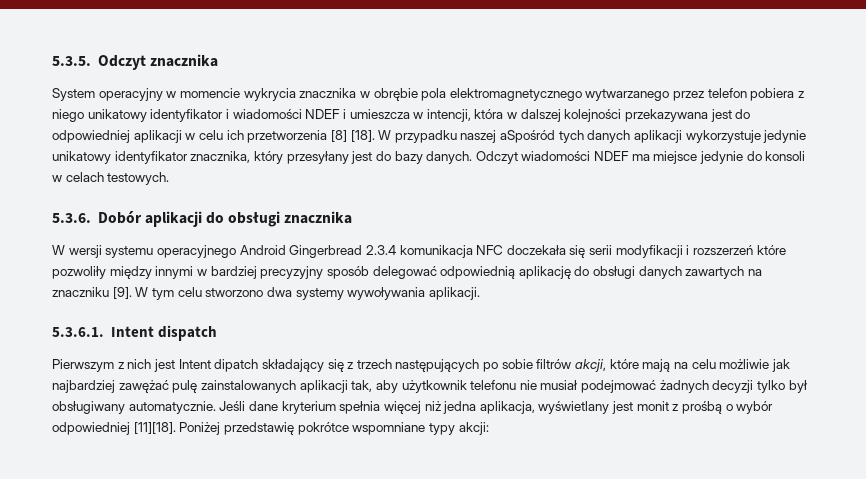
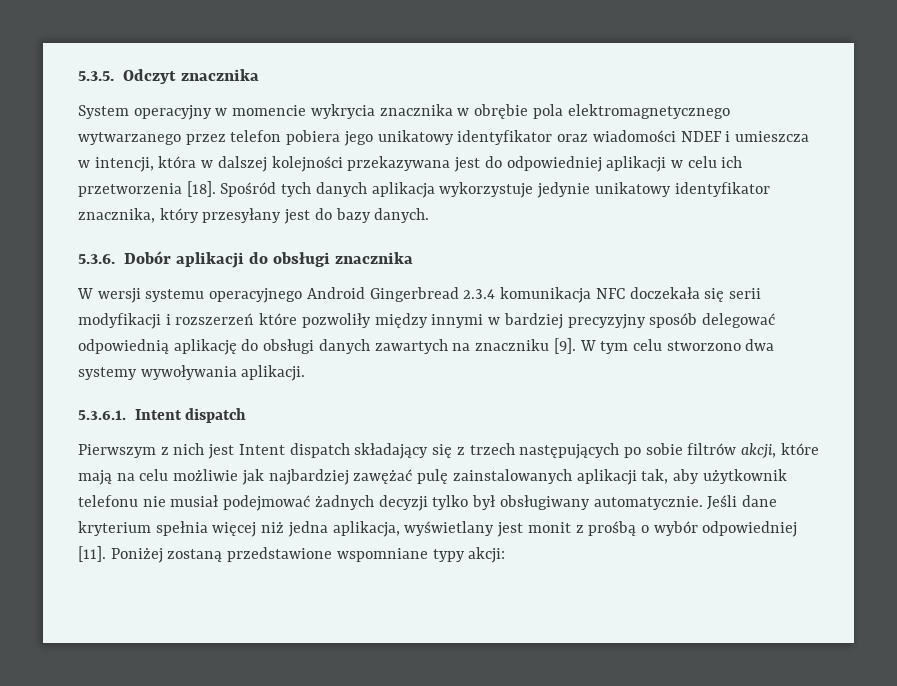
- System operacyjny w momencie wykrycia znacznika w obrębie pola elektromagnetycznego wytwarzanego przez telefon pobiera z niego unikatowy identyfikator i wiadomości NDEF i umieszcza w intencji, która w dalszej kolejności przekazywana jest do odpowiedniej aplikacji w celu ich przetworzenia [8] [18]. W przypadku naszej aSpośród tych danych aplikacji wykorzystuje jedynie unikatowy identyfikator znacznika, który przesyłany jest do bazy danych. Odczyt wiadomości NDEF ma miejsce jedynie do konsoli w celach testowych.
+ System operacyjny w momencie wykrycia znacznika w obrębie pola elektromagnetycznego wytwarzanego przez telefon pobiera jego unikatowy identyfikator oraz wiadomości NDEF i umieszcza w intencji, która w dalszej kolejności przekazywana jest do odpowiedniej aplikacji w celu ich przetworzenia [18]. Spośród tych danych aplikacja wykorzystuje jedynie unikatowy identyfikator znacznika, który przesyłany jest do bazy danych.
- Pierwszym z nich jest Intent dipatch składający się z trzech następujących po sobie filtrów akcji, które mają na celu możliwie jak najbardziej zawężać pulę zainstalowanych aplikacji tak, aby użytkownik telefonu nie musiał podejmować żadnych decyzji tylko był obsługiwany automatycznie.
+ Pierwszym z nich jest Intent dispatch składający się z trzech następujących po sobie filtrów akcji, które mają na celu możliwie jak najbardziej zawężać pulę zainstalowanych aplikacji tak, aby użytkownik telefonu nie musiał podejmować żadnych decyzji tylko był obsługiwany automatycznie.
- Jeśli dane kryterium spełnia więcej niż jedna aplikacja, wyświetlany jest monit z prośbą o wybór odpowiedniej [11][18]. Poniżej przedstawię pokrótce wspomniane typy akcji:
+ Jeśli dane kryterium spełnia więcej niż jedna aplikacja, wyświetlany jest monit z prośbą o wybór odpowiedniej [11]. Poniżej zostaną przedstawione wspomniane typy akcji:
* * *
Work request: Check each line above for the string "bazy" and copy those that have it.

Written answer:
- System operacyjny w momencie wykrycia znacznika w obrębie pola elektromagnetycznego wytwarzanego przez telefon pobiera z niego unikatowy identyfikator i wiadomości NDEF i umieszcza w intencji, która w dalszej kolejności przekazywana jest do odpowiedniej aplikacji w celu ich przetworzenia [8] [18]. W przypadku naszej aSpośród tych danych aplikacji wykorzystuje jedynie unikatowy identyfikator znacznika, który przesyłany jest do bazy danych. Odczyt wiadomości NDEF ma miejsce jedynie do konsoli w celach testowych.
+ System operacyjny w momencie wykrycia znacznika w obrębie pola elektromagnetycznego wytwarzanego przez telefon pobiera jego unikatowy identyfikator oraz wiadomości NDEF i umieszcza w intencji, która w dalszej kolejności przekazywana jest do odpowiedniej aplikacji w celu ich przetworzenia [18]. Spośród tych danych aplikacja wykorzystuje jedynie unikatowy identyfikator znacznika, który przesyłany jest do bazy danych.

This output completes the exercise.